**RECORDS SUPPLIED**:
****************************************

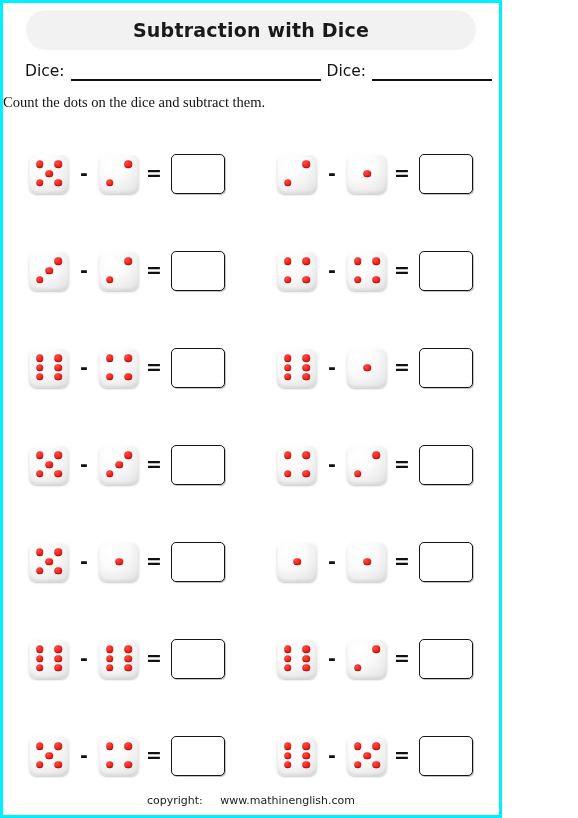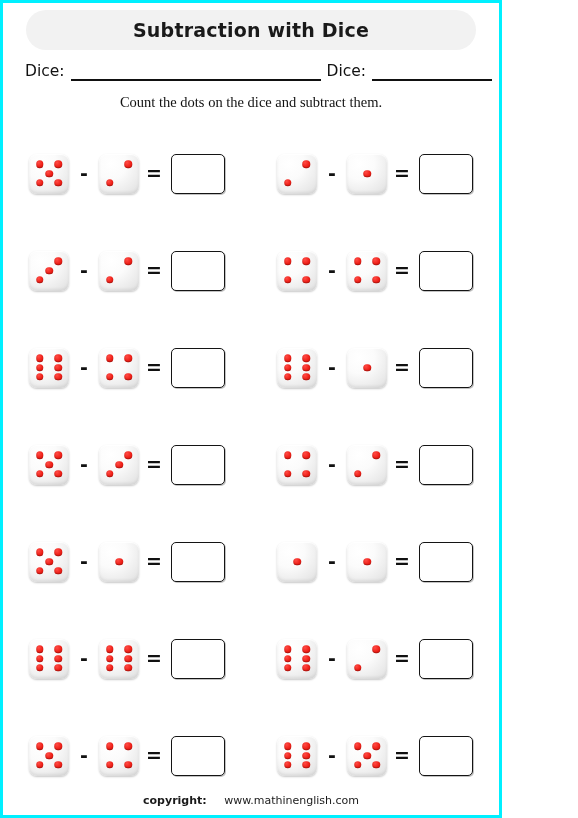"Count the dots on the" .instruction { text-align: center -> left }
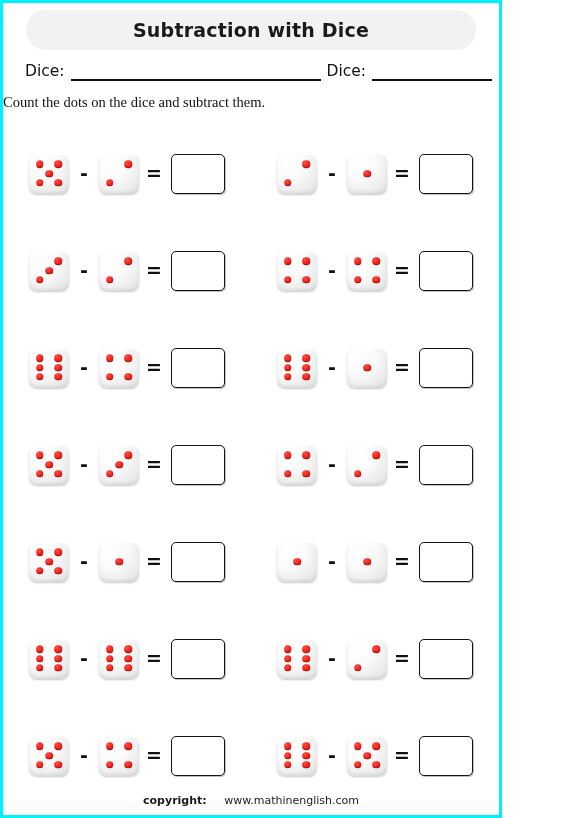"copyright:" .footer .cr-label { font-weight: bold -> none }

****************************************

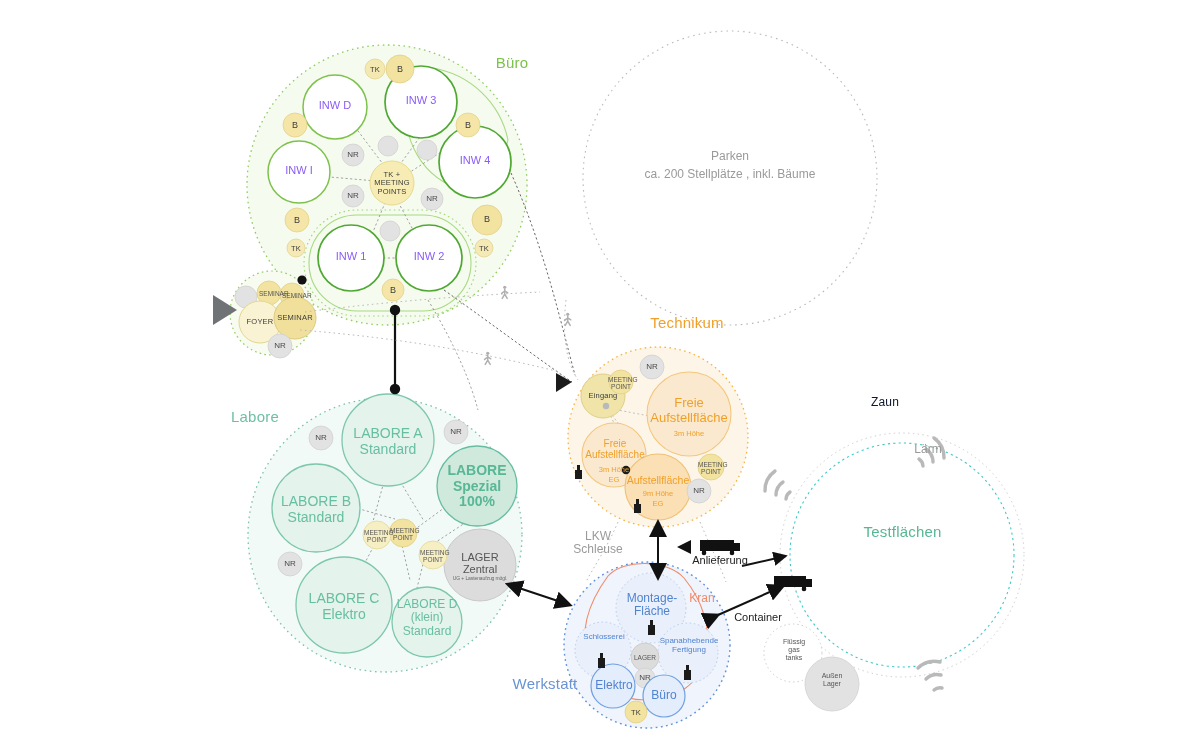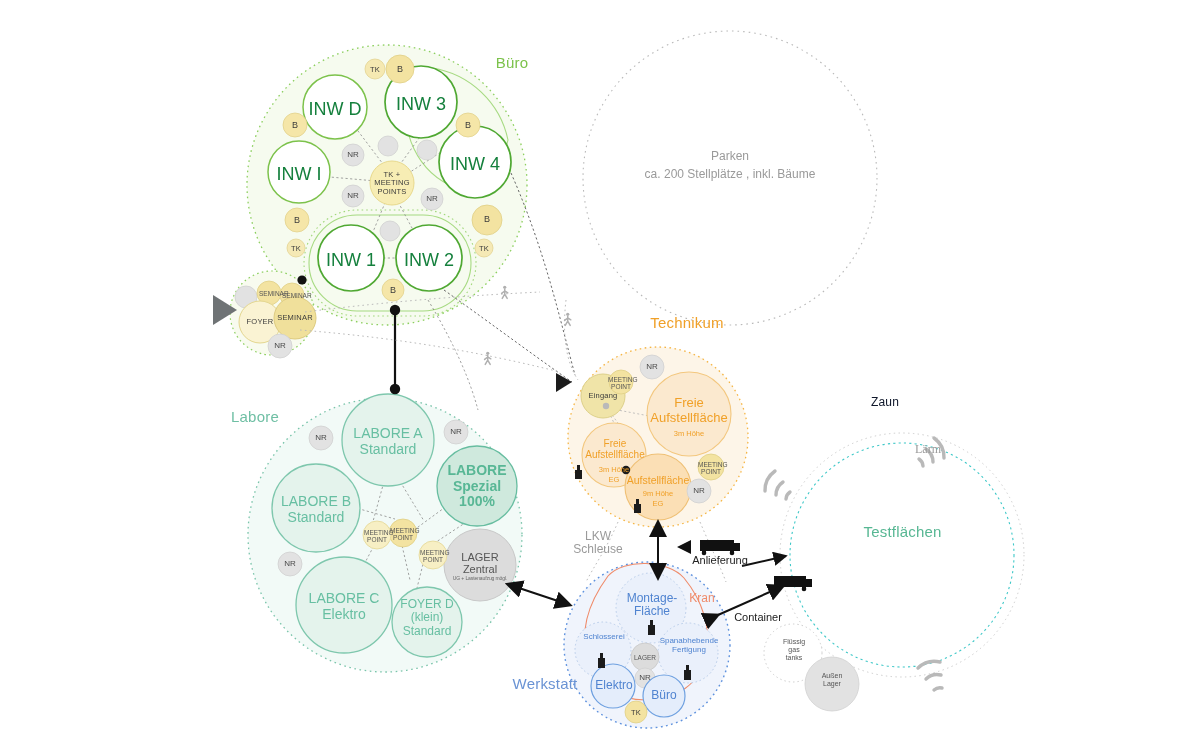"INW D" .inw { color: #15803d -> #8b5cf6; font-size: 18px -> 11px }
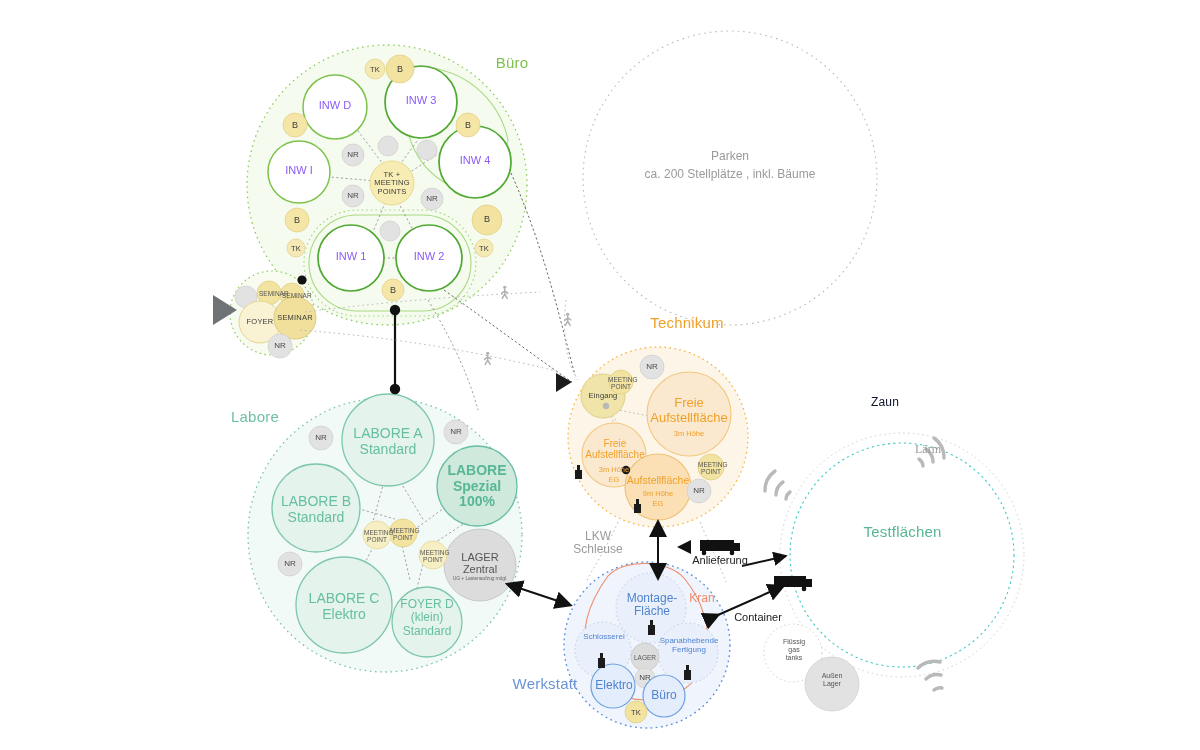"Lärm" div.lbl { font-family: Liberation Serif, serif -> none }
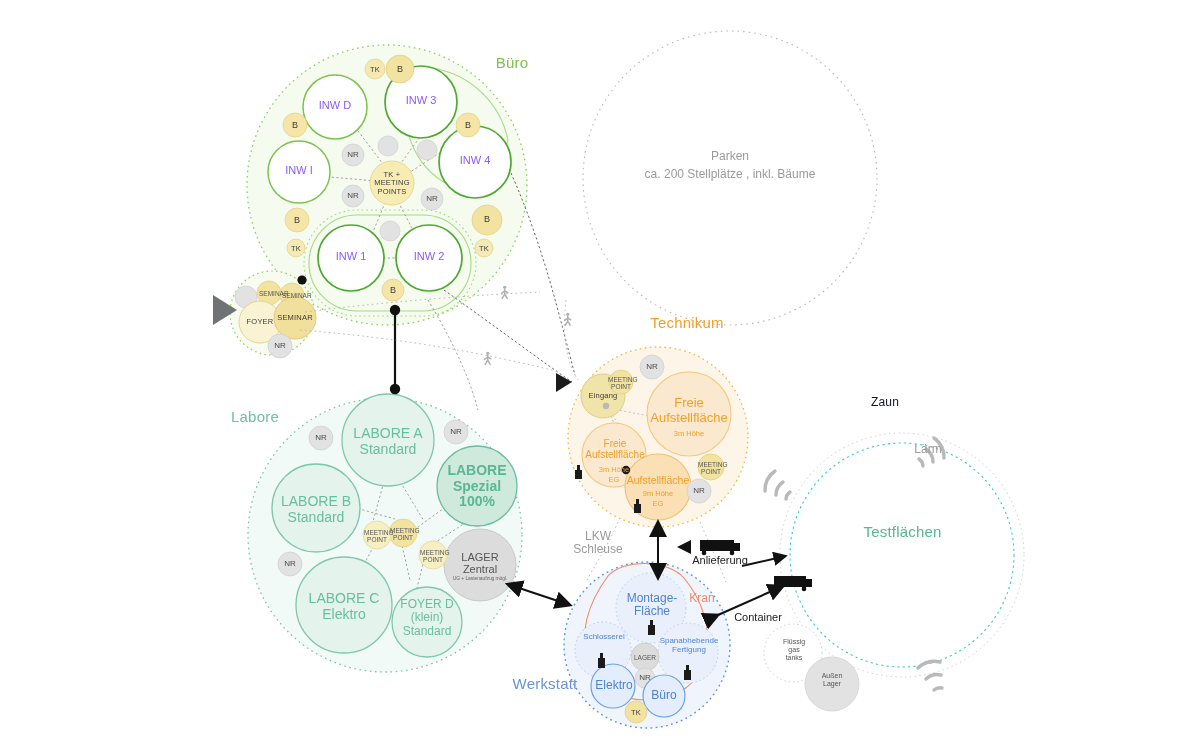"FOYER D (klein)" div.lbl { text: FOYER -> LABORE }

****************************************

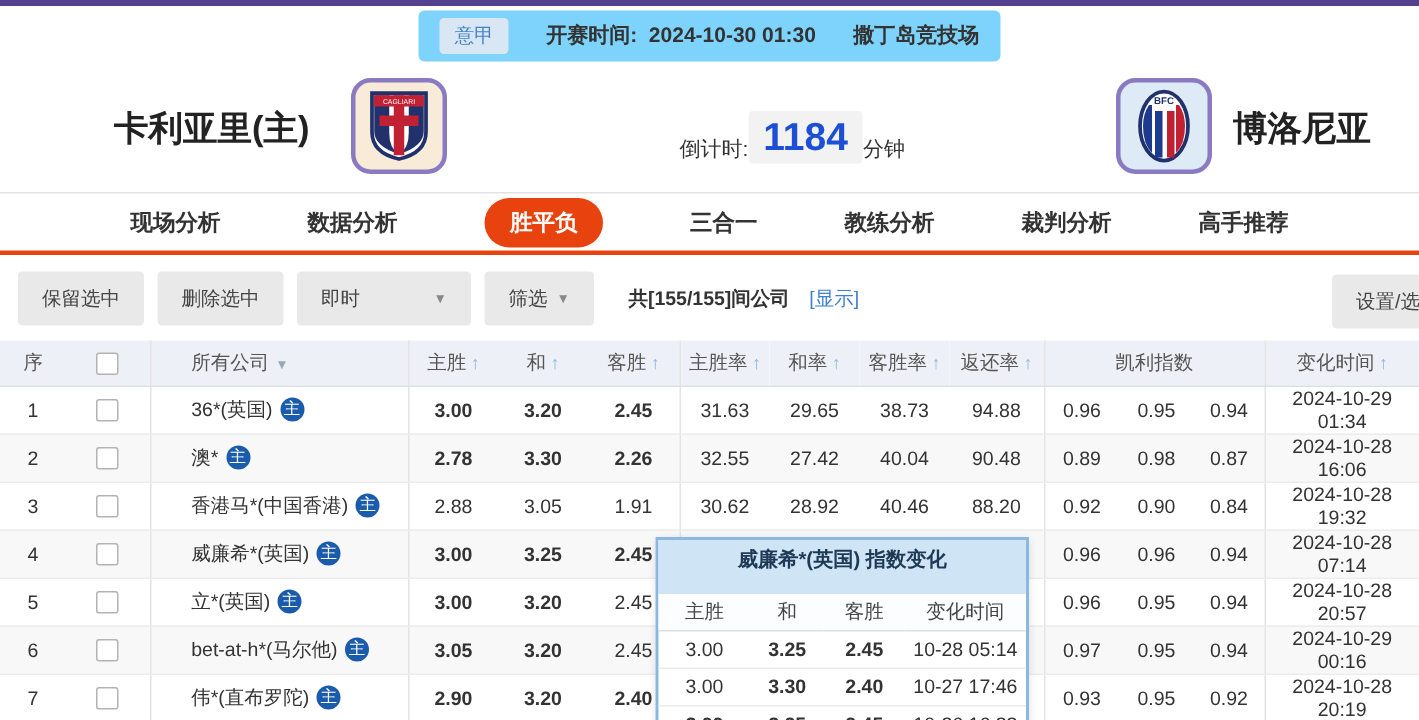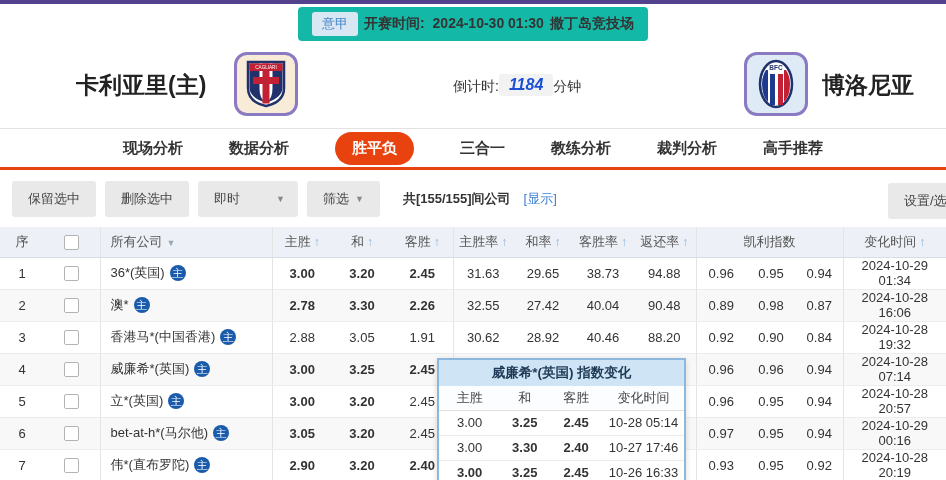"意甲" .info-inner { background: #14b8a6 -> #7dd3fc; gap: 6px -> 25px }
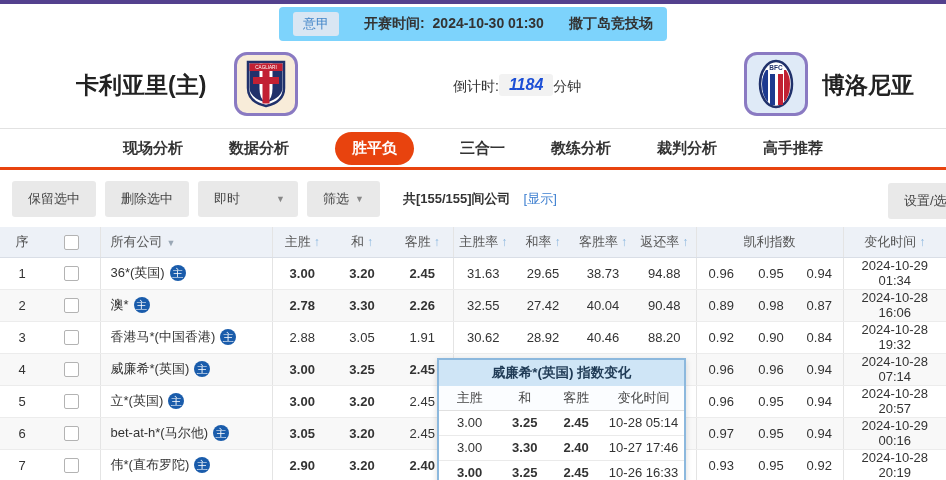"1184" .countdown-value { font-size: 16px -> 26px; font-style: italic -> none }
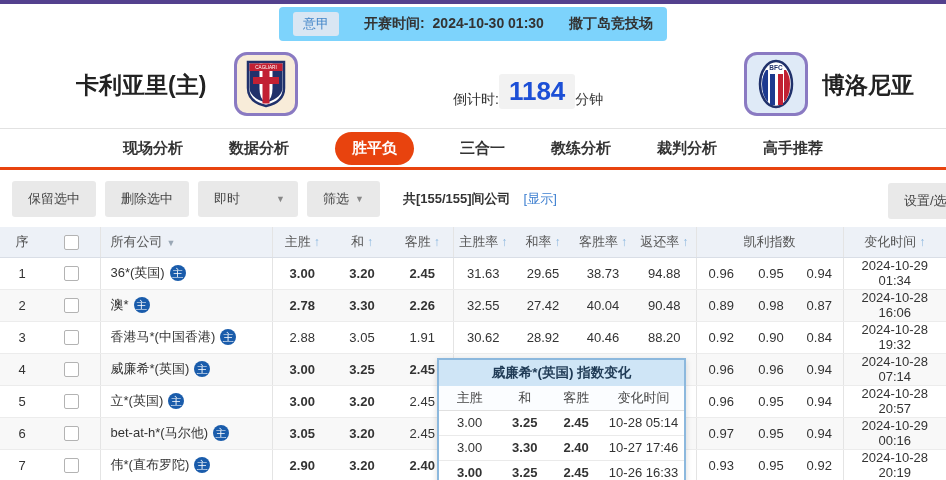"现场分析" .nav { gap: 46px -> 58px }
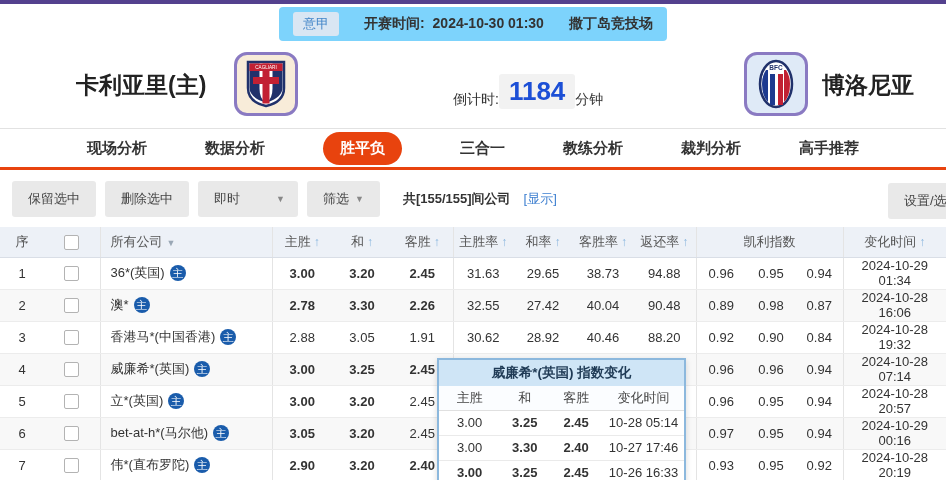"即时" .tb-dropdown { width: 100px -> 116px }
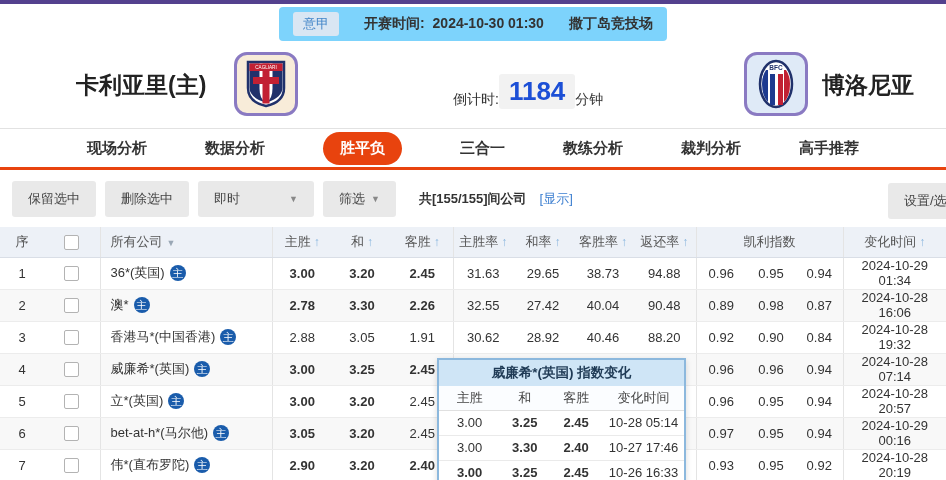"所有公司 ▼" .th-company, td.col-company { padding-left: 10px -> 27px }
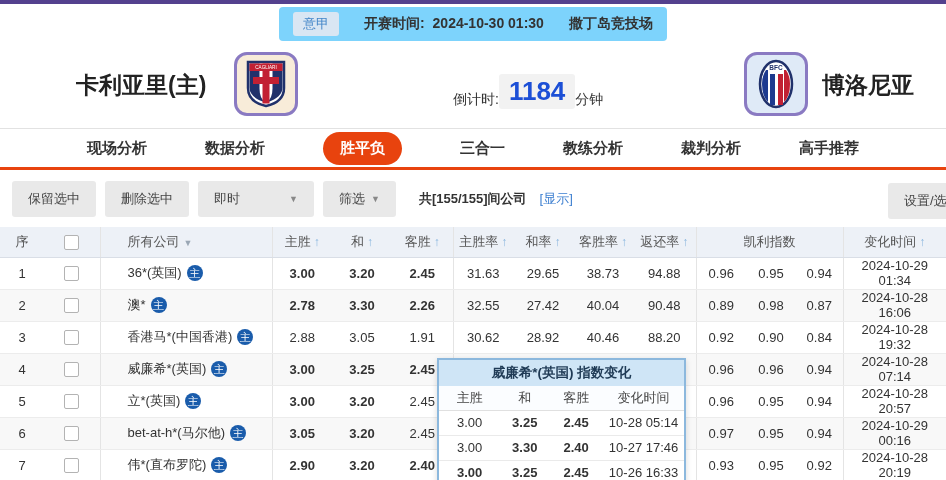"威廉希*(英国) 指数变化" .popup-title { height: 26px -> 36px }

****************************************

**AIM OF THE EXERCISE**:
Given the listing above, repeat exactly the lines starting at the one with "color: #15803d ->" and ending at the one with "text: FOYER ->", inclusive, excluding pictures.

**FINISHED TASK**:
"INW D" .inw { color: #15803d -> #8b5cf6; font-size: 18px -> 11px }
"Lärm" div.lbl { font-family: Liberation Serif, serif -> none }
"FOYER D (klein)" div.lbl { text: FOYER -> LABORE }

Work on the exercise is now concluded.